A Multicenter, Randomized, Controlled, Double-blind, Double-dummy Study to Evaluate the Safety and Efficacy of Subcutaneous Progesterone Compared to Vaginal Progesterone for Luteal Phase Supplementation in Modified Natural Frozen Euploid Blastocyst Transfer.
This is a multicenter, randomized, double-blind, double-dummy, active-controlled, non-inferiority clinical study in women aged 35 to 42 years. This study will investigate the safety and efficacy of Progesterone-IBSA to support euploid embryo blastocyst implantation and early pregnancy after frozen embryo transfer (FET) in a modified natural cycle as a treatment for infertile women. Subjects will be randomized to receive either active Progesterone-IBSA or Crinone 8% for luteal and early pregnancy support and these two groups will be compared.

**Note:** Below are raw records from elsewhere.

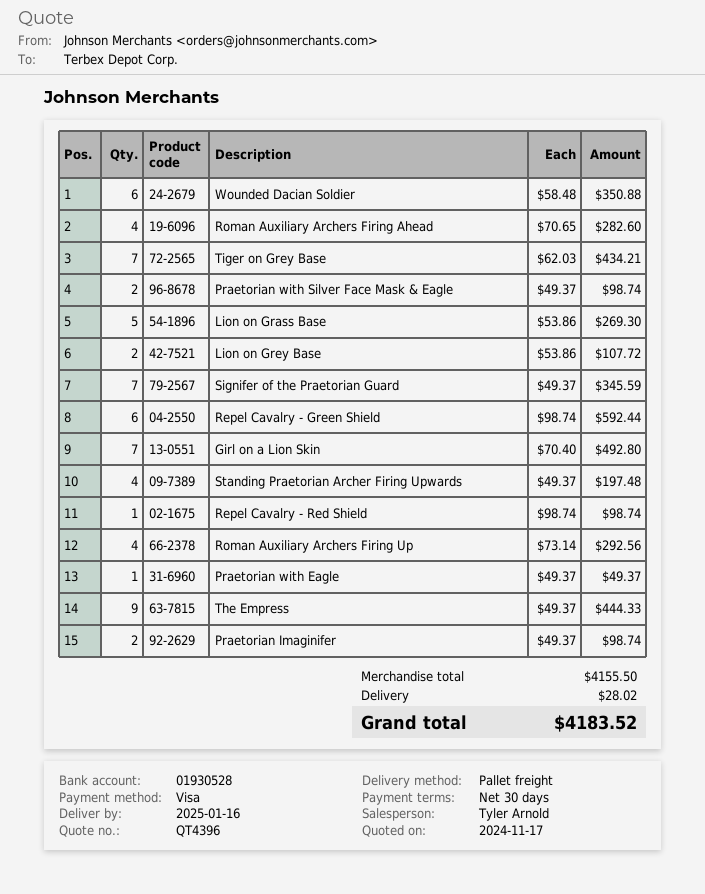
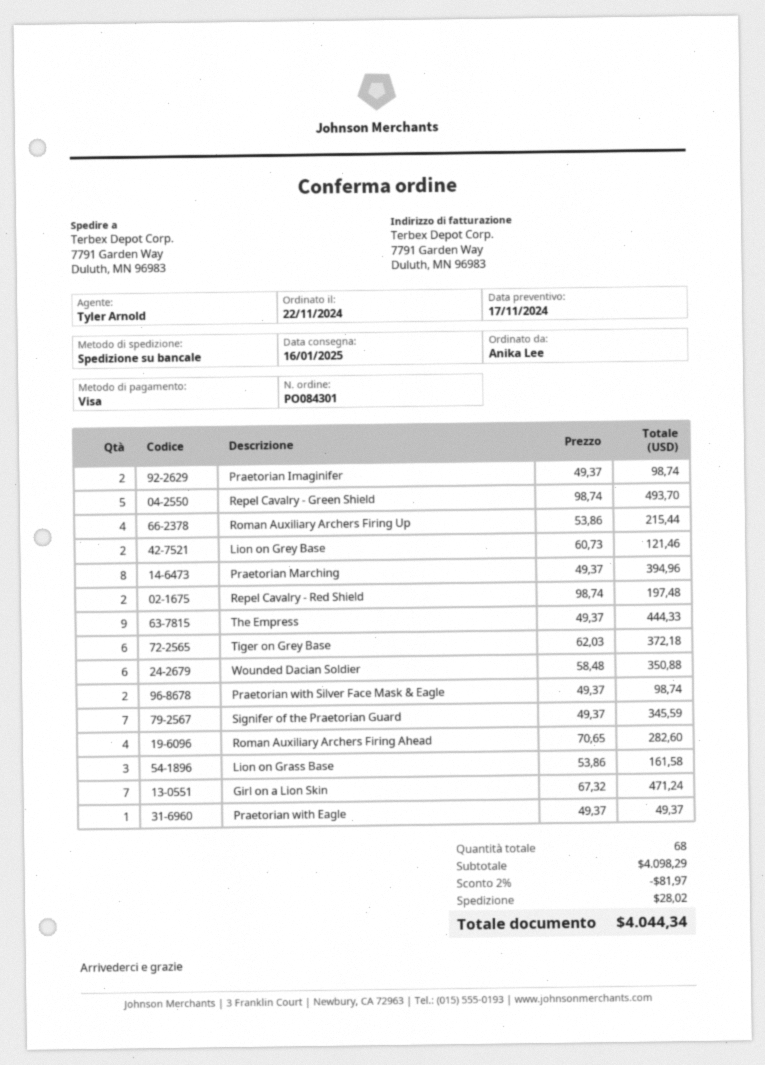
Tiger on Grey Base: 7 x 62.03 = 434.21 -> 6 x 62.03 = 372.18
Lion on Grass Base: 5 x 53.86 = 269.30 -> 3 x 53.86 = 161.58
Lion on Grey Base: 2 x 53.86 = 107.72 -> 2 x 60.73 = 121.46
Repel Cavalry - Green Shield: 6 x 98.74 = 592.44 -> 5 x 98.74 = 493.70
Girl on a Lion Skin: 7 x 70.40 = 492.80 -> 7 x 67.32 = 471.24
Standing Praetorian Archer Firing Upwards: 4 x 49.37 = 197.48 -> none
Repel Cavalry - Red Shield: 1 x 98.74 = 98.74 -> 2 x 98.74 = 197.48
Roman Auxiliary Archers Firing Up: 4 x 73.14 = 292.56 -> 4 x 53.86 = 215.44
Praetorian Marching: none -> 8 x 49.37 = 394.96
subtotal: 4155.50 -> 4098.29
discount: none -> 2% = 81.97
total: 4183.52 -> 4044.34

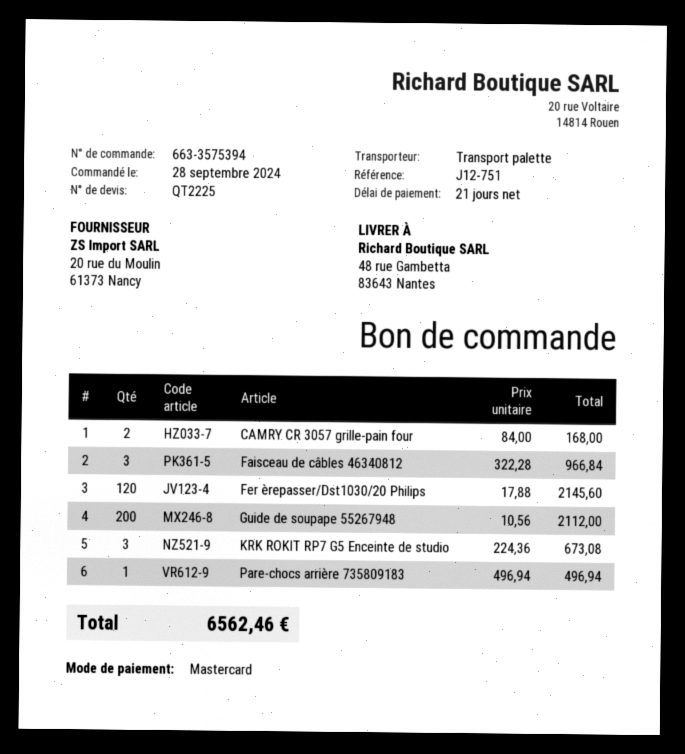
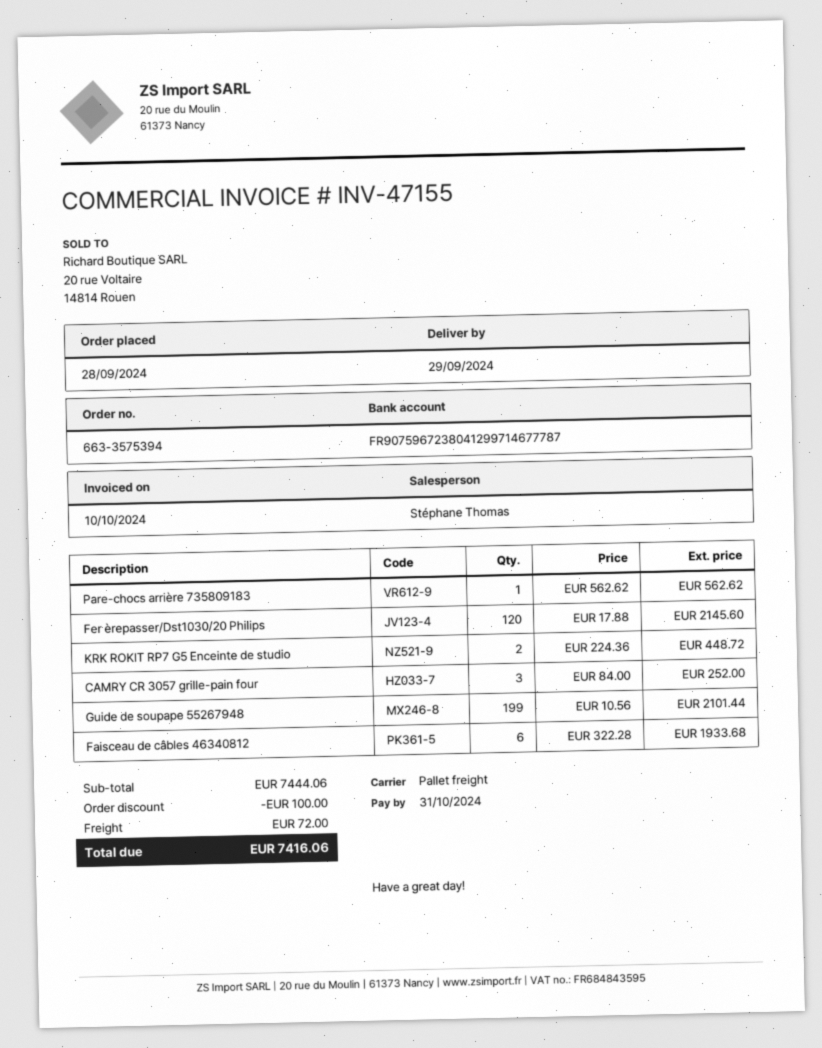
CAMRY CR 3057 grille-pain four: 2 x 84.00 = 168.00 -> 3 x 84.00 = 252.00
Faisceau de câbles 46340812: 3 x 322.28 = 966.84 -> 6 x 322.28 = 1933.68
Guide de soupape 55267948: 200 x 10.56 = 2112.00 -> 199 x 10.56 = 2101.44
KRK ROKIT RP7 G5 Enceinte de studio: 3 x 224.36 = 673.08 -> 2 x 224.36 = 448.72
Pare-chocs arrière 735809183: 1 x 496.94 = 496.94 -> 1 x 562.62 = 562.62
discount: none -> 100.00
shipping: none -> 72.00
total: 6562.46 -> 7416.06

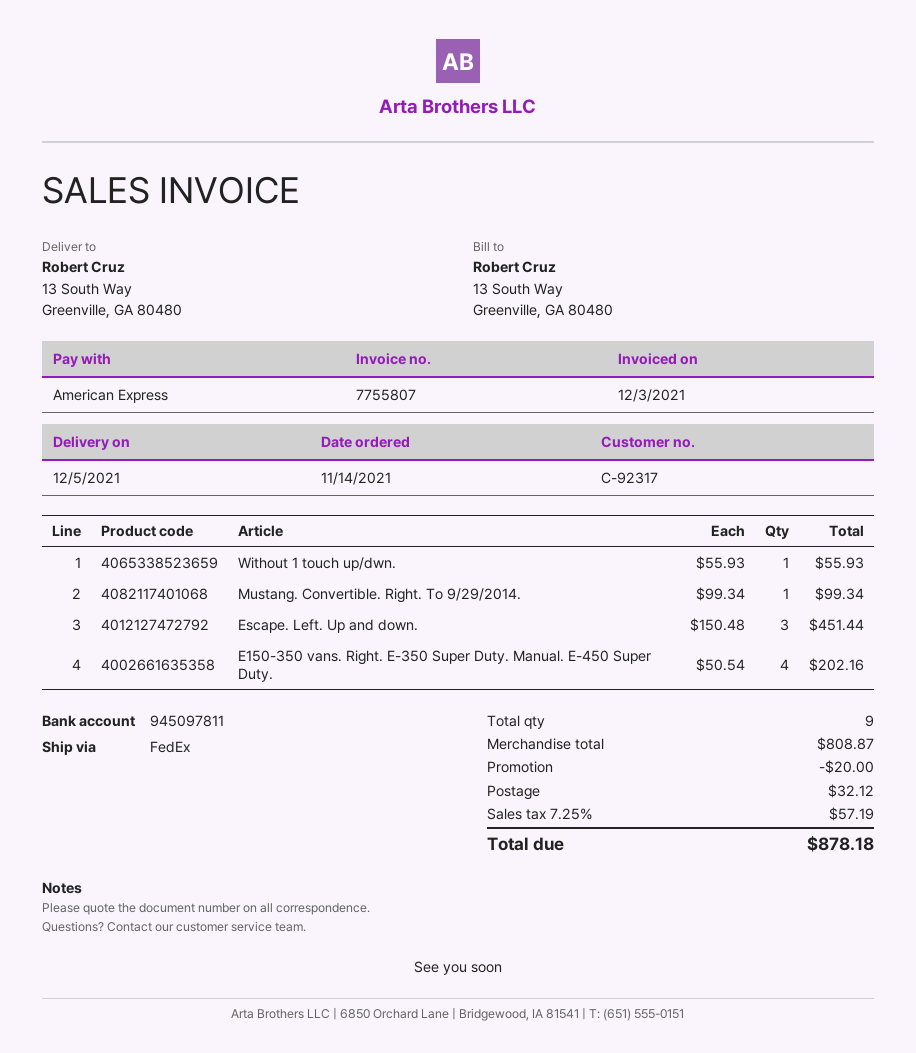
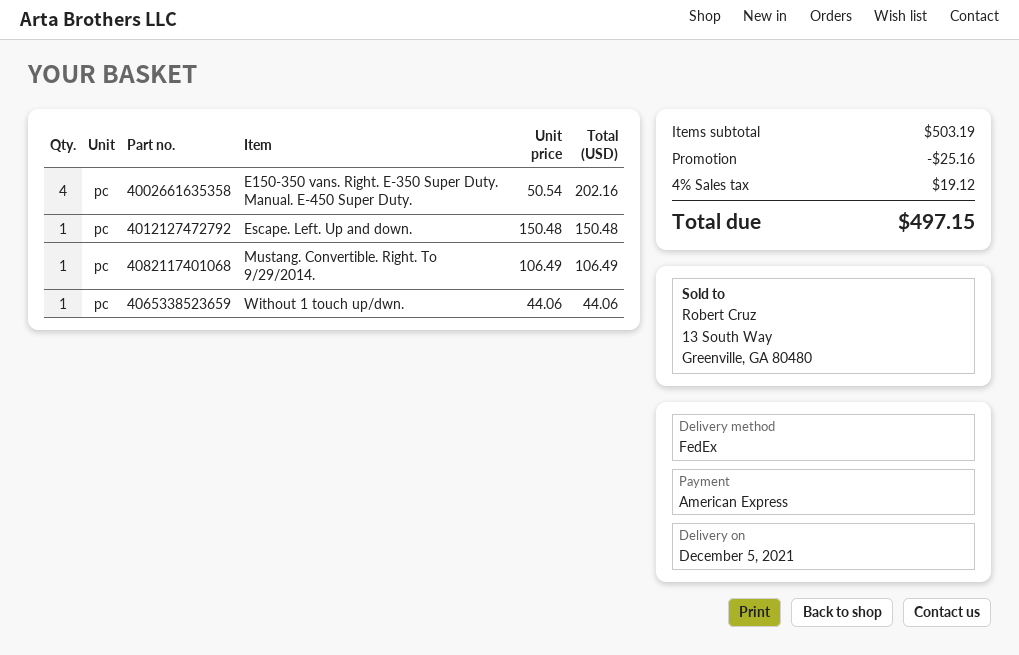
Without 1 touch up/dwn.: 1 x 55.93 = 55.93 -> 1 x 44.06 = 44.06
Mustang. Convertible. Right. To 9/29/2014.: 1 x 99.34 = 99.34 -> 1 x 106.49 = 106.49
Escape. Left. Up and down.: 3 x 150.48 = 451.44 -> 1 x 150.48 = 150.48
subtotal: 808.87 -> 503.19
discount: 20.00 -> 25.16
shipping: 32.12 -> none
tax: 7.25% = 57.19 -> 4% = 19.12
total: 878.18 -> 497.15

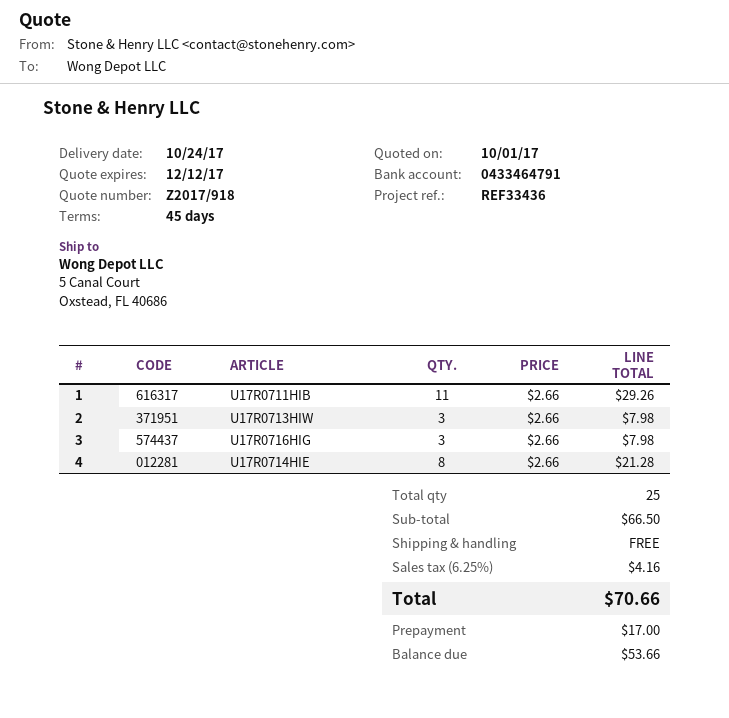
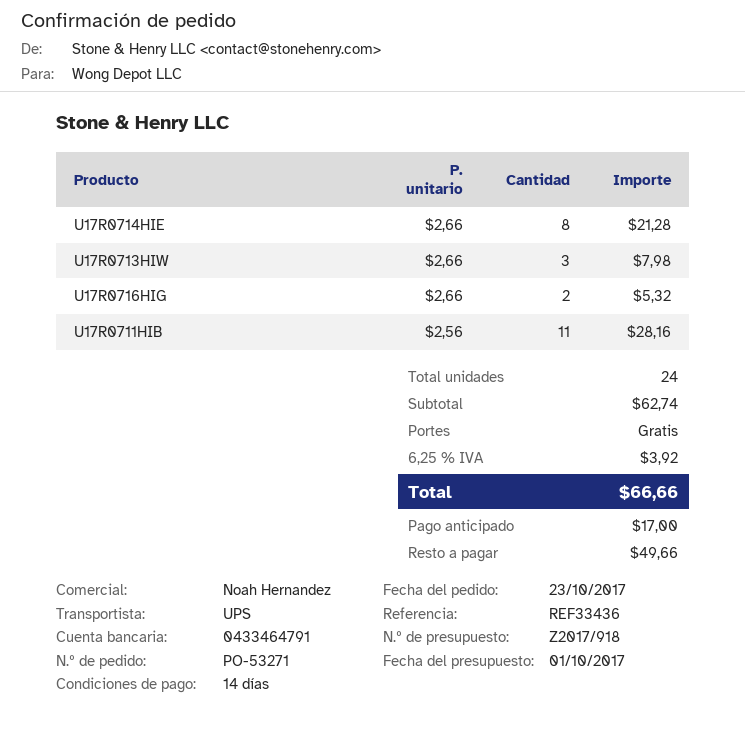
payment terms: 45 days -> 14 days
U17R0711HIB: 11 x 2.66 = 29.26 -> 11 x 2.56 = 28.16
U17R0716HIG: 3 x 2.66 = 7.98 -> 2 x 2.66 = 5.32
total quantity: 25 -> 24
subtotal: 66.50 -> 62.74
tax: 6.25% = 4.16 -> 6.25% = 3.92
total: 70.66 -> 66.66
balance: 53.66 -> 49.66

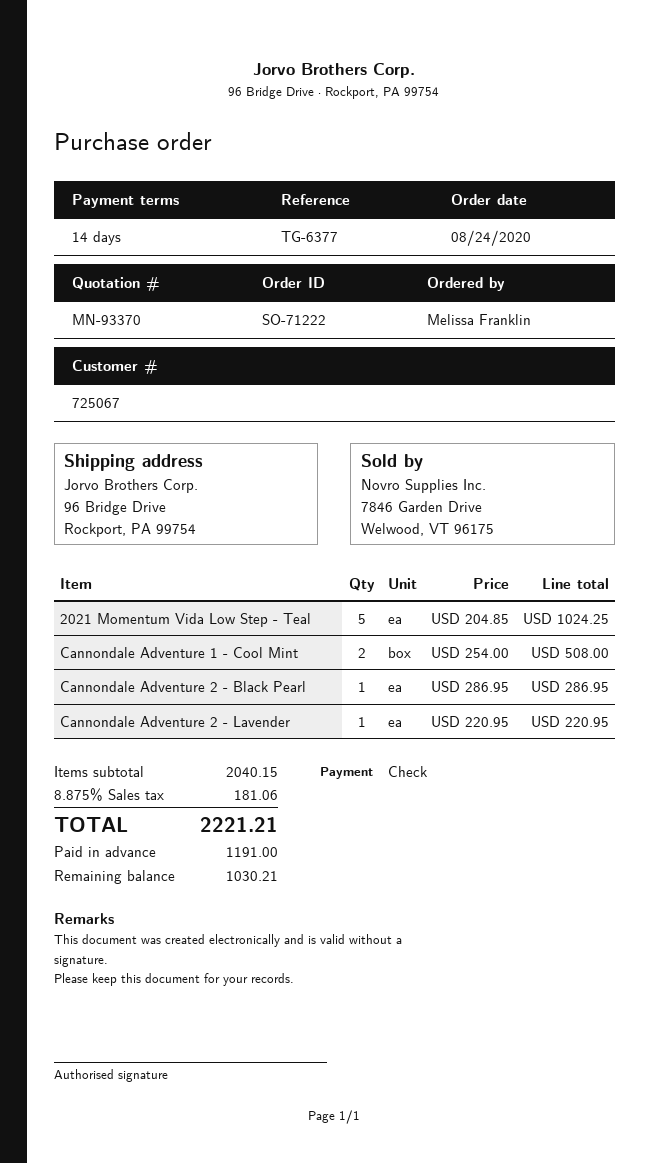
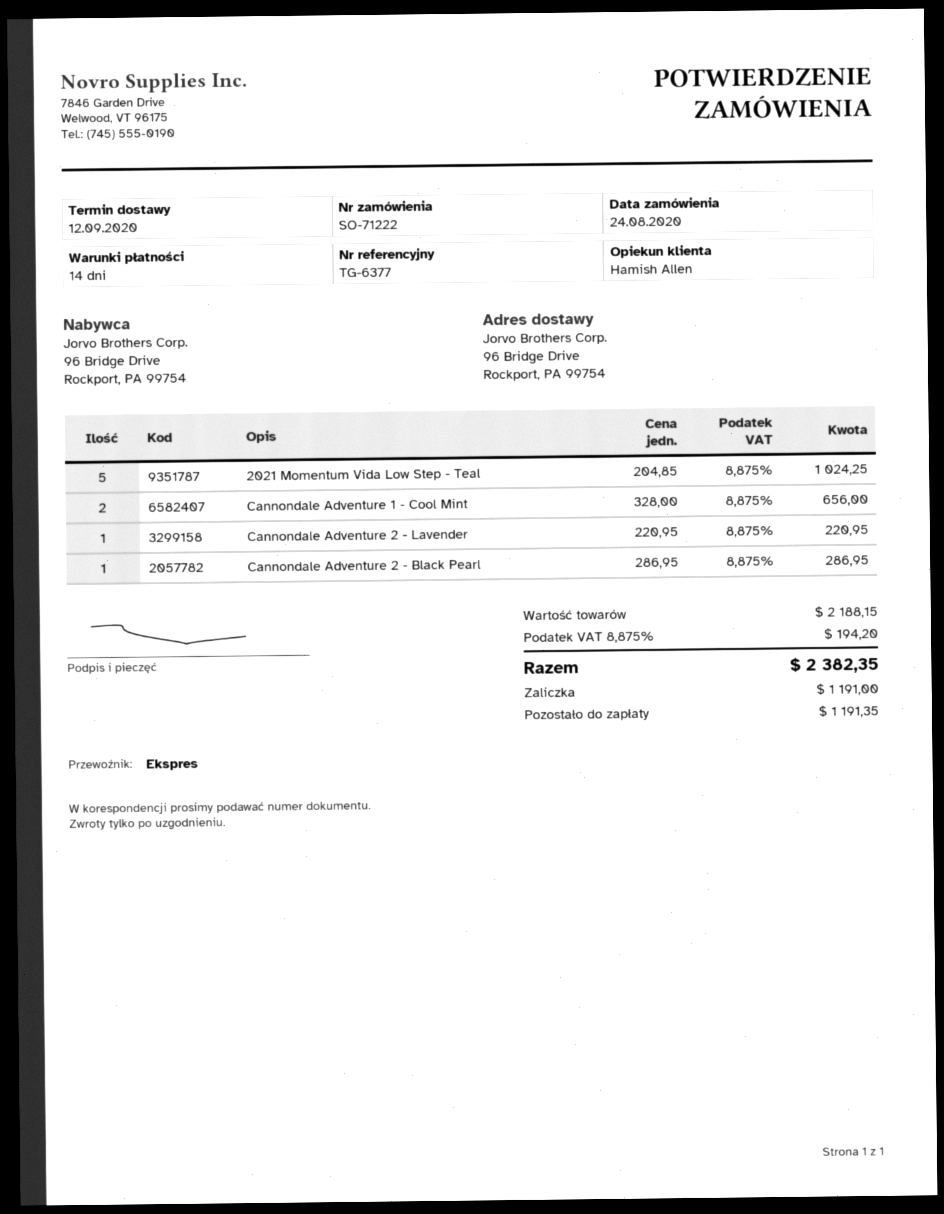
Cannondale Adventure 1 - Cool Mint: 2 x 254.00 = 508.00 -> 2 x 328.00 = 656.00
subtotal: 2040.15 -> 2188.15
tax: 8.875% = 181.06 -> 8.875% = 194.20
total: 2221.21 -> 2382.35
balance: 1030.21 -> 1191.35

• subject has given written informed consent;
• Premenopausal women 35 to 42 years of age at the time of consent (at least 35 \[including day of birthday\] and no more than 42 \[up to the day before their 43rd birthday\]);
• Valid indication for IVF treatment (i.e. history of infertility according to ASRM definition, single women or same-sex couples);
• Consistent, regular spontaneous ovulatory menstrual cycle with normal length (24-38 days included);
• Body mass index (BMI) \< 38 kg/m2;
• Subject with at least one euploid frozen blastocyst from a previous IVF treatment cycle;
• Less than 3 previous consecutive euploid blastocyst transfers without a life birth;
• Baseline Follicle Stimulating Hormone (FSH) \< 15 mIU/mL, and Anti Muellerian Hormone (AMH) \>0.7 ng/mL (within 6 months from screening for subjects requiring a stimulation cycle to obtain a euploid embryo); and Estradiol (E2) \< 90 pg/mL and Progesterone (P4)\< 1.5 ng/mL at Visit 1 (for all subjects);
• Semen used during IVF(for subjects requiring a stimulation cycle to obtain a euploid embryo) was produced by ejaculation (not surgically derived sperm) from either the partner or from a sperm donor. Donor must be 18-40 years of age at the time of collection and compliant with 21 Code of Regulations (CFR) section 1271 Subpart C;
• Hysterosalpingography, hysteroscopy, 3D ultrasound or sonohysterogram documenting a normal uterine cavity within the last year;
• Normal cervical cytology/High Risk human papillomavirus (HPV) testing per American College of Obstetricians and Gynecologists guidelines.